Biodiesel is produced from fat material of animal or plant origin, by means of chemical or physical processes. 

There are two ways of producing biodiesel using waste or virgin vegetable oil:

  • Chemical production, which makes use of one of a number of possible chemical reactions. The most frequently used is transesterification - where the fat material is heated, filtered and combined with an alcohol (usually methanol) and a catalyst. As a result this produces biodiesel and a by-product, glycerol.
  • Physical production, where the oil is heated to melt the fat and remove water. It is then filtered and blended with hydrocarbons to alter the cetane rating (how easily a fuel ignites and how fast it will burn).

The fat material used can be derived from vegetable sources, such as the plants Jatropha, Camelina and cotton, soybeans, rapeseed/ canola oil, sunflower oil, palm oil, peanut oil, walnut oil, avocado oil, algae oil, and others. In terms of fat materials derived from animal sources, these include animal fat, such as beef tallow, pork lard and chicken fat, and also fish oils.

Growing crops specifically for biodiesel has the disadvantage that it can take away fertile land that would otherwise be used to grow crops for food, and so, there has been a focus on biofuels made from resources that do not require use of agricultural land. These include agricultural waste (such as stems, leaves and husks), forestry residues, wood chips, sawdust, animal fats, food wastes (such as used cooking oils, restaurant leftover greases, etc), soapstocks and brown grease (fat and oil removed from grease traps and sewers).

Permits, licences and authorisations required

You may need a pollution prevention and control permit or waste management licence if you produce your own biodiesel. See the page in this guideline: Do you need a permit or licence to produce biofuel?

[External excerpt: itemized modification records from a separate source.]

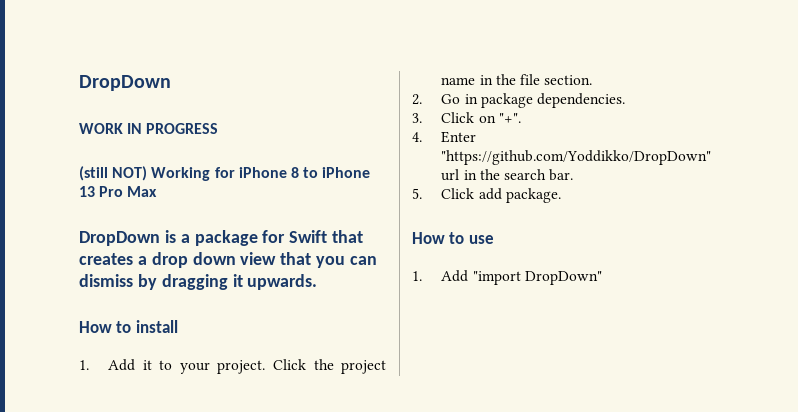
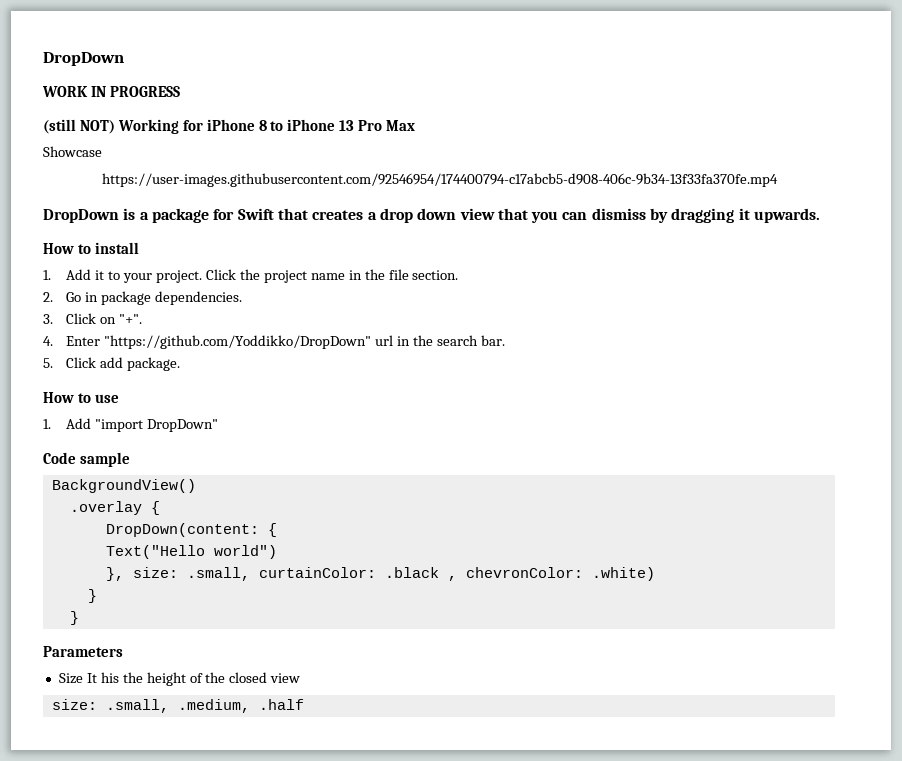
(158, 191) none -> [43,146,102,157] [101,173,778,187] // Showcase // https://user-images.githubusercontent.com/92546954/174400794-c17abcb5-d908-406c-9b34-13f33fa370fe.mp4
(602, 278) none -> [43,452,131,467] [51,479,196,493] [69,501,160,515] [105,523,277,537] [105,545,277,559] [105,567,655,581] [87,589,97,603] [69,611,79,625] [43,646,123,657] [58,672,301,686] [51,699,304,713] // Code sample // BackgroundView() // .overlay { // DropDown(content: { // Text("Hello world") // }, size: .small, curtainColor: .black , chevronColor: .white) // } // } // Parameters // Size It his the height of the closed view // size: .small, .medium, .half

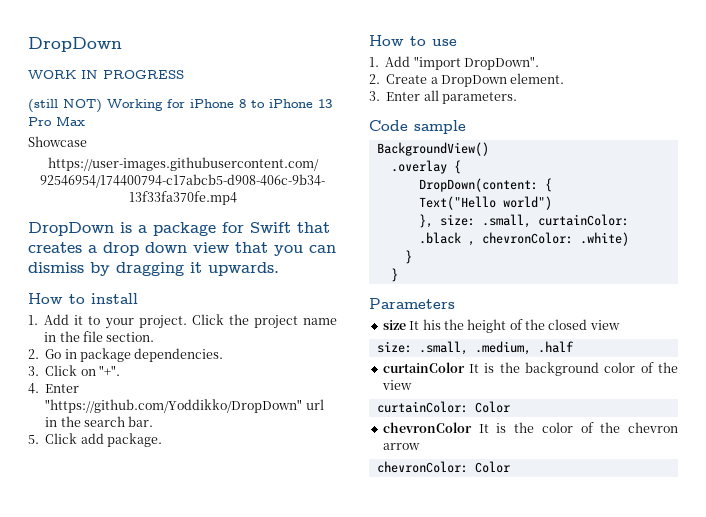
[147,419,219,432] DropDown" -> [464,56,539,70] [369,73,565,87] [369,90,517,104] DropDown". // 2. Create a DropDown element. // 3. Enter all parameters.
[58,673,83,684] Size -> [382,320,406,330] size
(304, 704) none -> [382,362,678,376] [381,380,412,390] [376,401,510,413] [382,422,678,433] [382,443,420,450] [376,461,510,473] // curtainColor It is the background color of the view // curtainColor: Color // chevronColor It is the color of the chevron arrow // chevronColor: Color

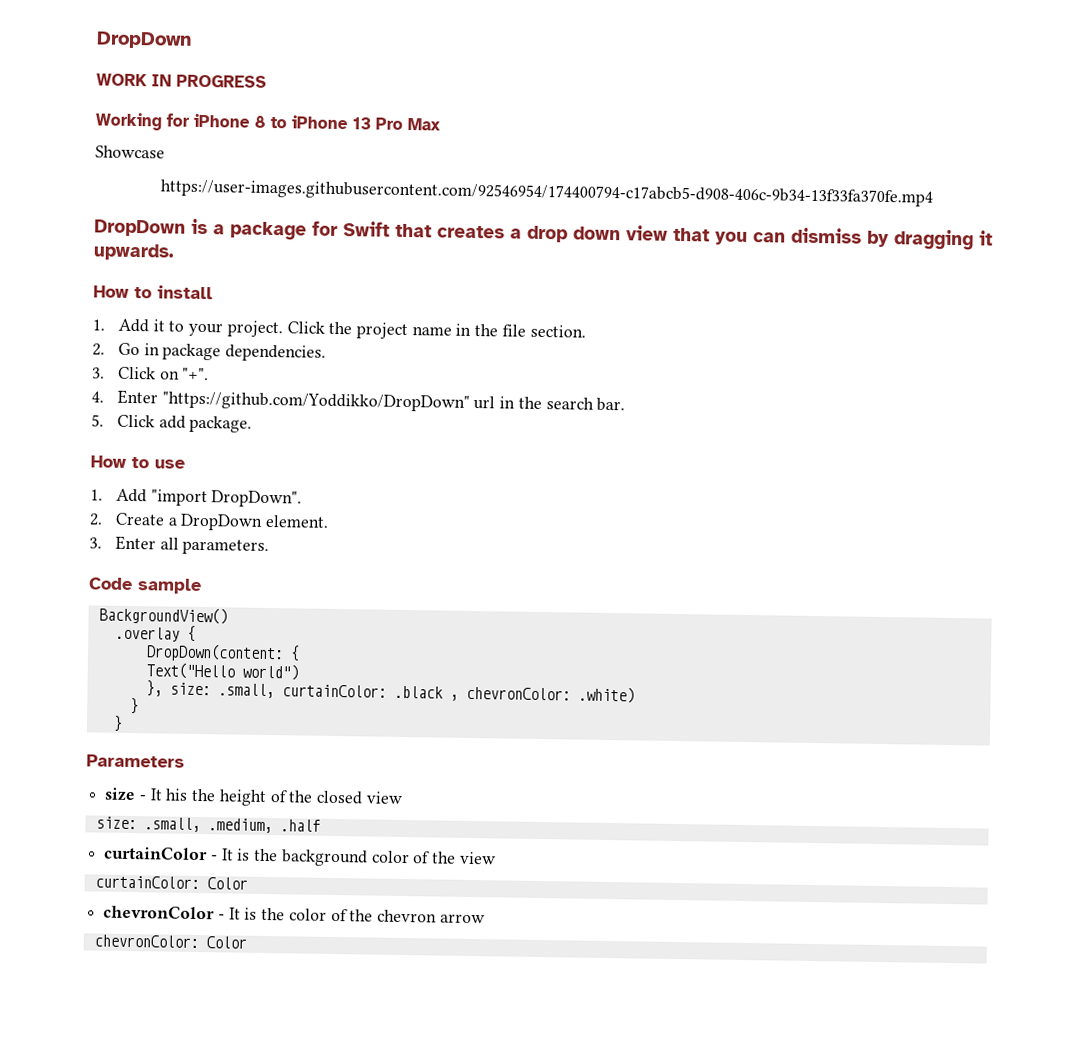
[28,99,102,113] (still NOT) -> (267, 81) none
(406, 325) none -> [138,795,146,801] -
(465, 367) none -> [210,855,218,861] -
(472, 427) none -> [217,914,225,920] -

In Northern Ireland - Quality protocol for making biodiesel from waste cooking oil

The Environment Agency (EA), the Northern Ireland Environmental Agency (NIEA) and the Waste and Resources Action Programme (WRAP) have created a quality protocol for biodiesel produced from waste cooking oil and rendered animal fats. If you follow the protocol you can produce a high-quality biodiesel which you can sell without following waste management controls. For example, if it is not classed as a waste, you do not need to transport it using a waste carrier or with a waste transfer note, making it easier to sell your biodiesel.

GOV.UK: Biodiesel Quality Protocol

In Scotland - Animal by-products and waste oils allowed for making biofuels

Find out what animal by-products you may use to make biodiesel, whether you need approval, how to process them and how to use the products.

DEFRA and Animal and Plant Health Agency: Guidance for biodiesel producers - when you can use animal fat and cooking oil

Comply with oil storage regulations

You must store biofuels and all liquid wastes, such as used cooking oils, securely:

  • in containers that are strong enough and unlikely to burst or leak
  • within a suitable secondary containment system, e.g. a bund or drip tray, which must be able to contain any oil or fuel that escapes.

See our guide Oil Storage

You may also need a waste management licence to store waste cooking oil. See the page in this guideline: Do you need a permit or licence to produce biofuel?

Manage by-products correctly

If you manufacture biodiesel, you will produce glycerol as a by-product.

Contact your environmental regulator to find out if the glycerol you produce is classed as waste.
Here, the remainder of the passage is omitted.